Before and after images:

──────────────────────────────

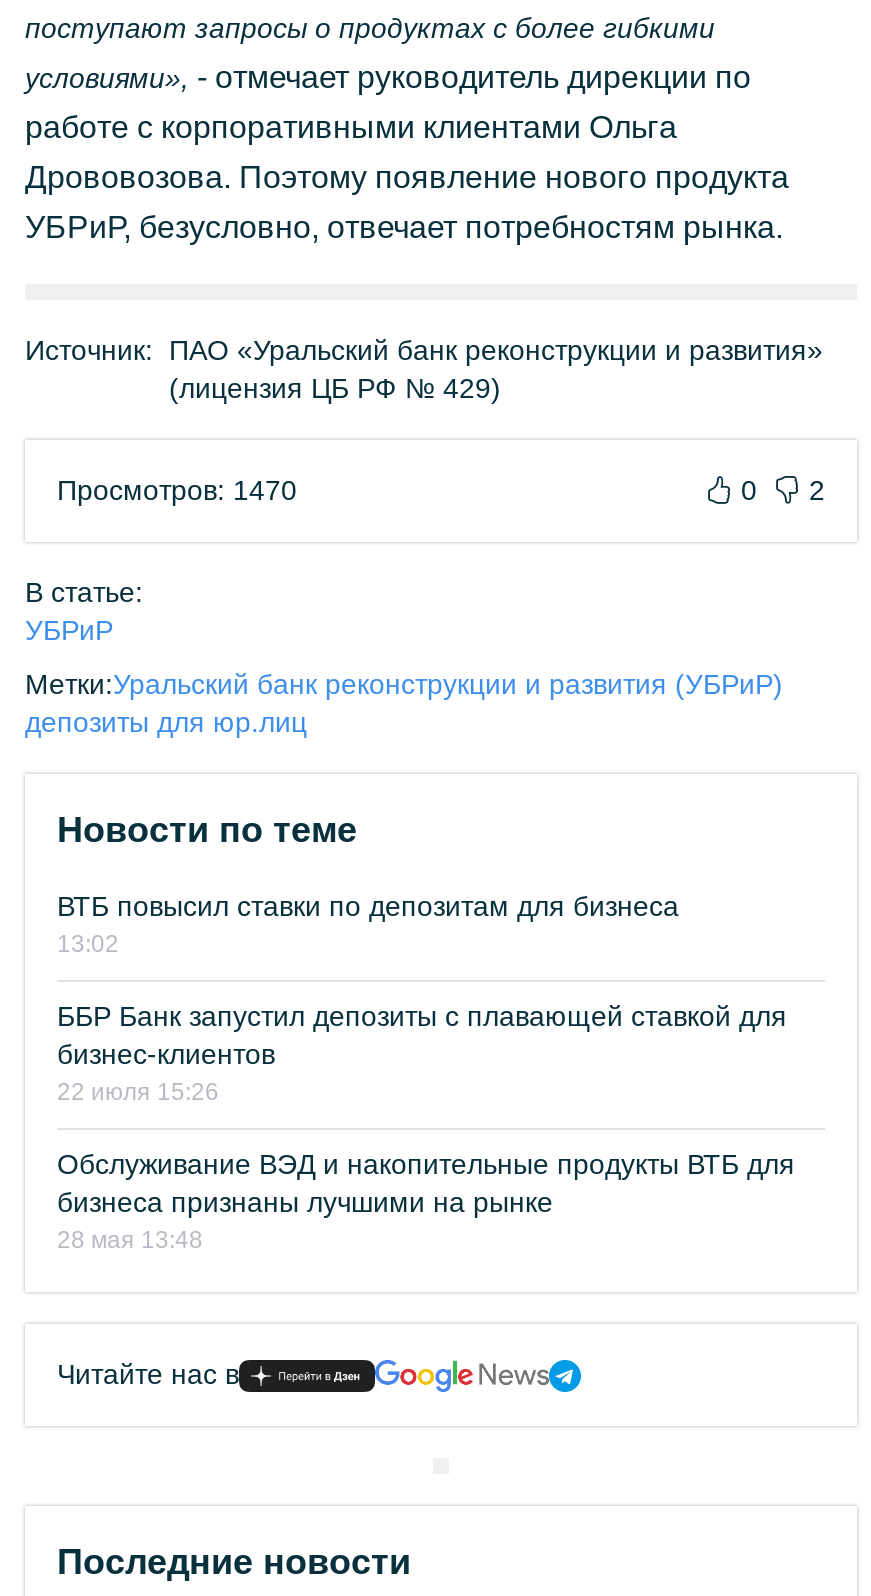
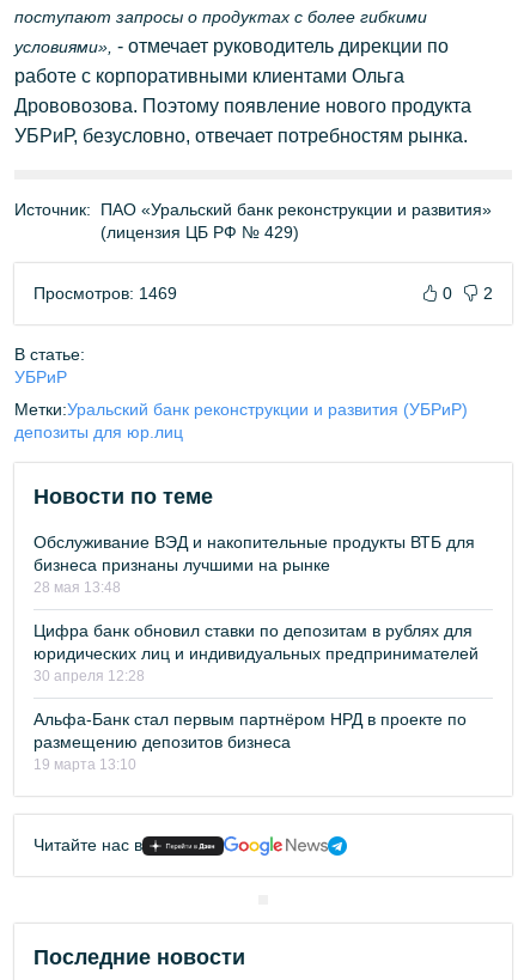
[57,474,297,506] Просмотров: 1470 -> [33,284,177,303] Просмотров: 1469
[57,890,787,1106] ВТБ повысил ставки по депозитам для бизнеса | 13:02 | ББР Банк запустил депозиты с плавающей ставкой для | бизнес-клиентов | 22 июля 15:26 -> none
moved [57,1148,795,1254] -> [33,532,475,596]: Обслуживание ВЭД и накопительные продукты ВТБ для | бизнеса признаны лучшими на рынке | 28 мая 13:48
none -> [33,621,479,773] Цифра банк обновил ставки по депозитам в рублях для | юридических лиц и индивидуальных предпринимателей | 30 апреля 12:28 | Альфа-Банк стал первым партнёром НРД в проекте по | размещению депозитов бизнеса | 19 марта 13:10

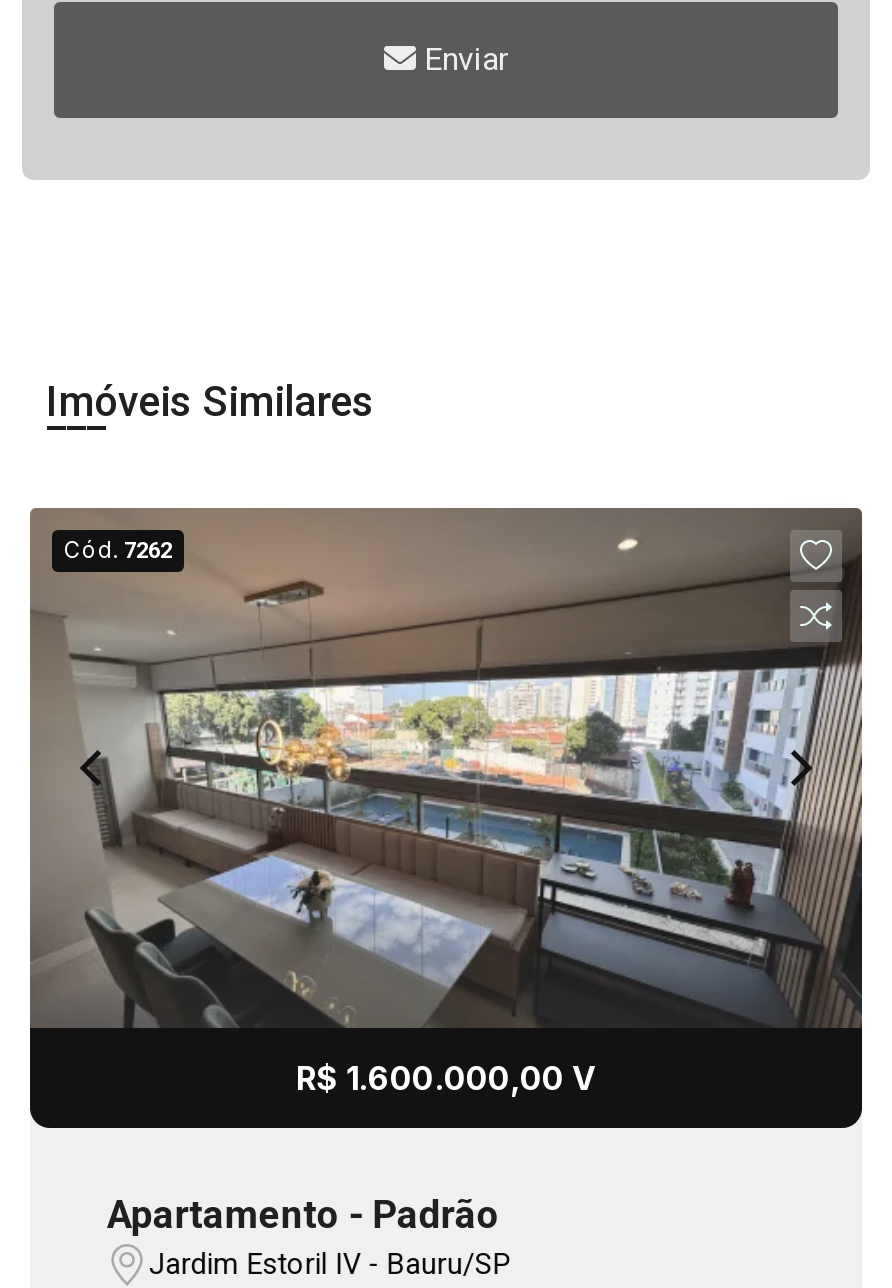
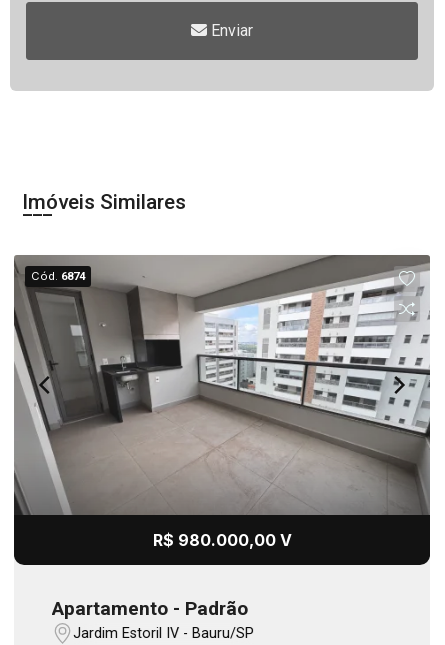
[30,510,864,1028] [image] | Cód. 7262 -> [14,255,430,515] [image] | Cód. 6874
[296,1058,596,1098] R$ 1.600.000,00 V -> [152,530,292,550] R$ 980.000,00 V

──────────────────────────────

Assigned task: Go through the data above and find the lines with the word "бизнеса". Copy each of those lines.

Solution to the problem:
[57,890,787,1106] ВТБ повысил ставки по депозитам для бизнеса | 13:02 | ББР Банк запустил депозиты с плавающей ставкой для | бизнес-клиентов | 22 июля 15:26 -> none
moved [57,1148,795,1254] -> [33,532,475,596]: Обслуживание ВЭД и накопительные продукты ВТБ для | бизнеса признаны лучшими на рынке | 28 мая 13:48
none -> [33,621,479,773] Цифра банк обновил ставки по депозитам в рублях для | юридических лиц и индивидуальных предпринимателей | 30 апреля 12:28 | Альфа-Банк стал первым партнёром НРД в проекте по | размещению депозитов бизнеса | 19 марта 13:10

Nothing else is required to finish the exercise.